Prompt: Copy each line of the records below that mentions the word "opatrenia".

Available records:
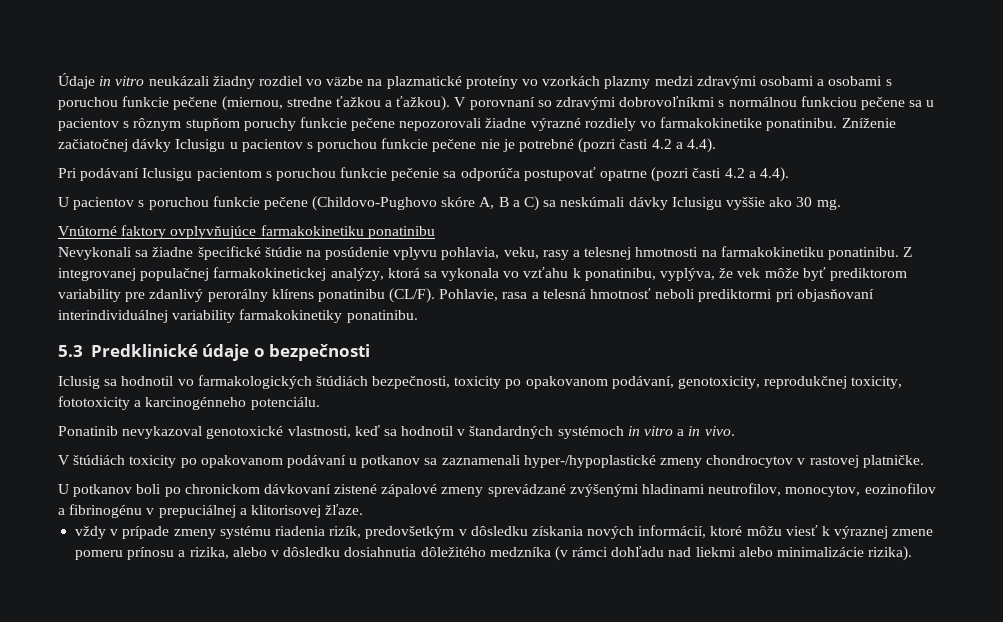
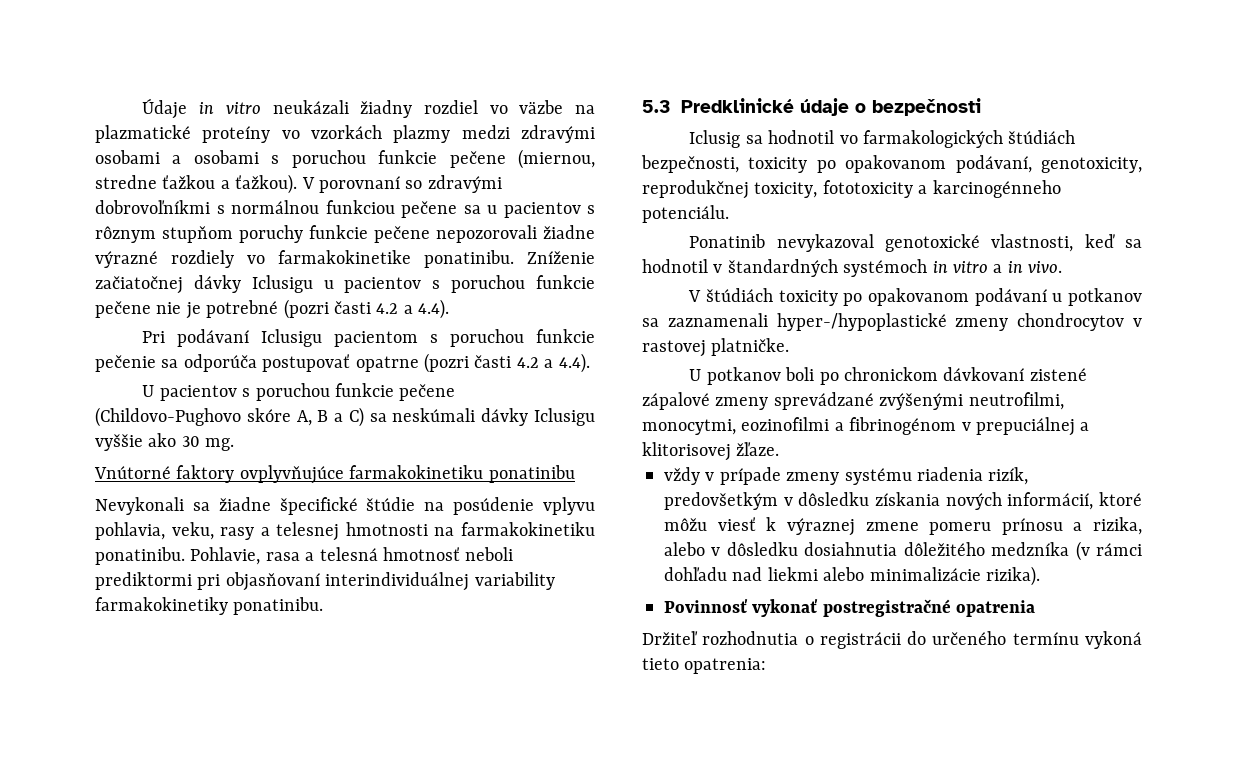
- Z integrovanej populačnej farmakokinetickej analýzy, ktorá sa vykonala vo vzťahu k ponatinibu, vyplýva, že vek môže byť prediktorom variability pre zdanlivý perorálny klírens ponatinibu (CL/F).
- U potkanov boli po chronickom dávkovaní zistené zápalové zmeny sprevádzané zvýšenými hladinami neutrofilov, monocytov, eozinofilov a fibrinogénu v prepuciálnej a klitorisovej žľaze.
+ U potkanov boli po chronickom dávkovaní zistené zápalové zmeny sprevádzané zvýšenými neutrofilmi, monocytmi, eozinofilmi a fibrinogénom v prepuciálnej a klitorisovej žľaze.
+ Povinnosť vykonať postregistračné opatrenia
+ Držiteľ rozhodnutia o registrácii do určeného termínu vykoná tieto opatrenia:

Answer to this task:
+ Povinnosť vykonať postregistračné opatrenia
+ Držiteľ rozhodnutia o registrácii do určeného termínu vykoná tieto opatrenia:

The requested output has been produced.